──────── EXERCISE INPUT

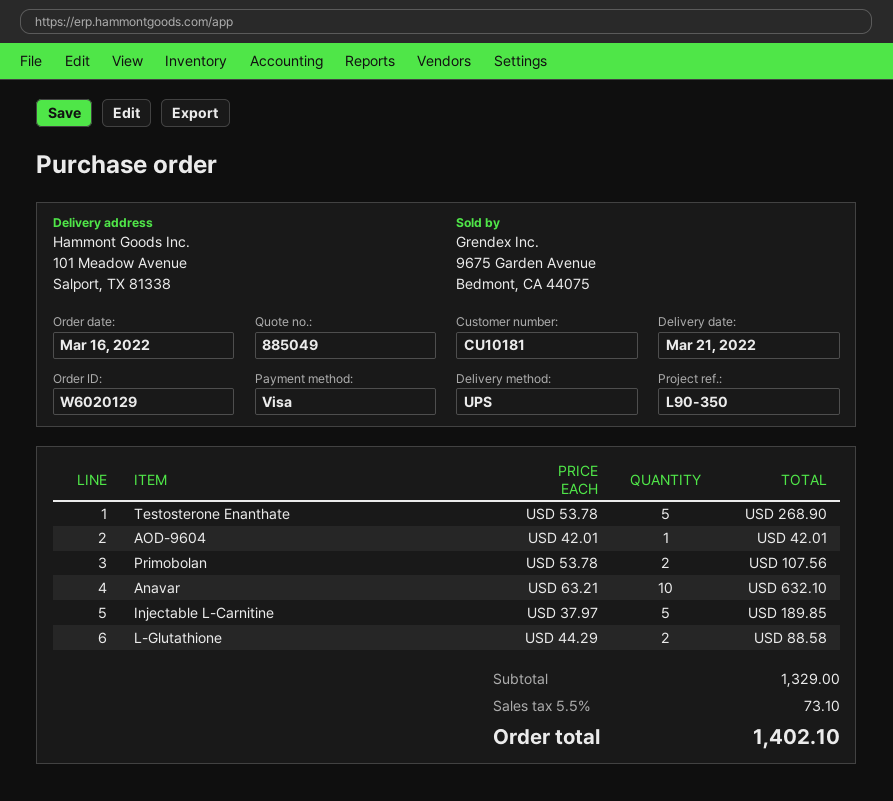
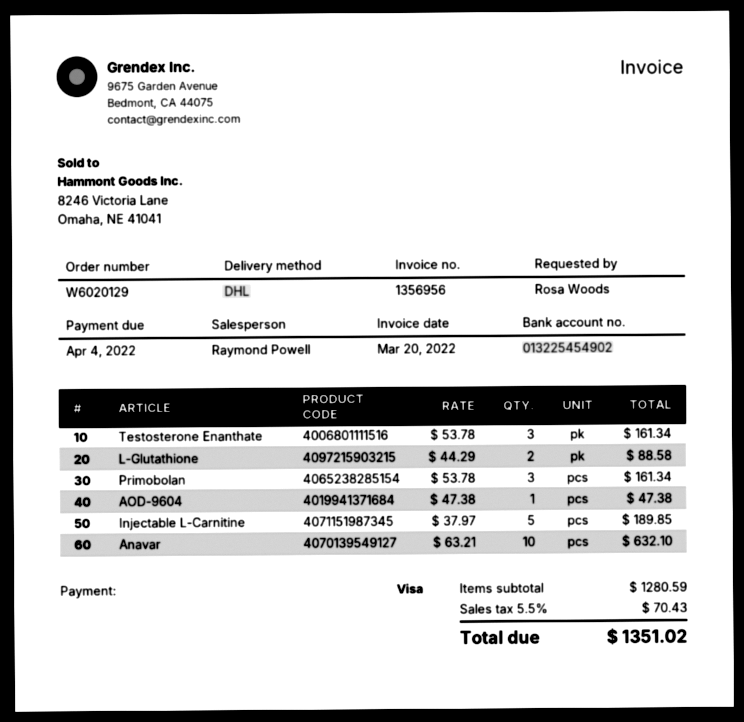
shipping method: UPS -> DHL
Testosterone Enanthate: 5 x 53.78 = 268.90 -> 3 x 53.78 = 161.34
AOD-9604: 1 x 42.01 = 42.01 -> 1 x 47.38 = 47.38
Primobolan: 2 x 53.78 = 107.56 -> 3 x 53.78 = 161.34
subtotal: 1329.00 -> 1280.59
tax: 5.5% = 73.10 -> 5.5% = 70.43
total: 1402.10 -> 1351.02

────────────────

• [EXERCISE BRIEF] Output nothing except an exact copy of the records above, with the images left out.

• [EXERCISE OUTPUT]
shipping method: UPS -> DHL
Testosterone Enanthate: 5 x 53.78 = 268.90 -> 3 x 53.78 = 161.34
AOD-9604: 1 x 42.01 = 42.01 -> 1 x 47.38 = 47.38
Primobolan: 2 x 53.78 = 107.56 -> 3 x 53.78 = 161.34
subtotal: 1329.00 -> 1280.59
tax: 5.5% = 73.10 -> 5.5% = 70.43
total: 1402.10 -> 1351.02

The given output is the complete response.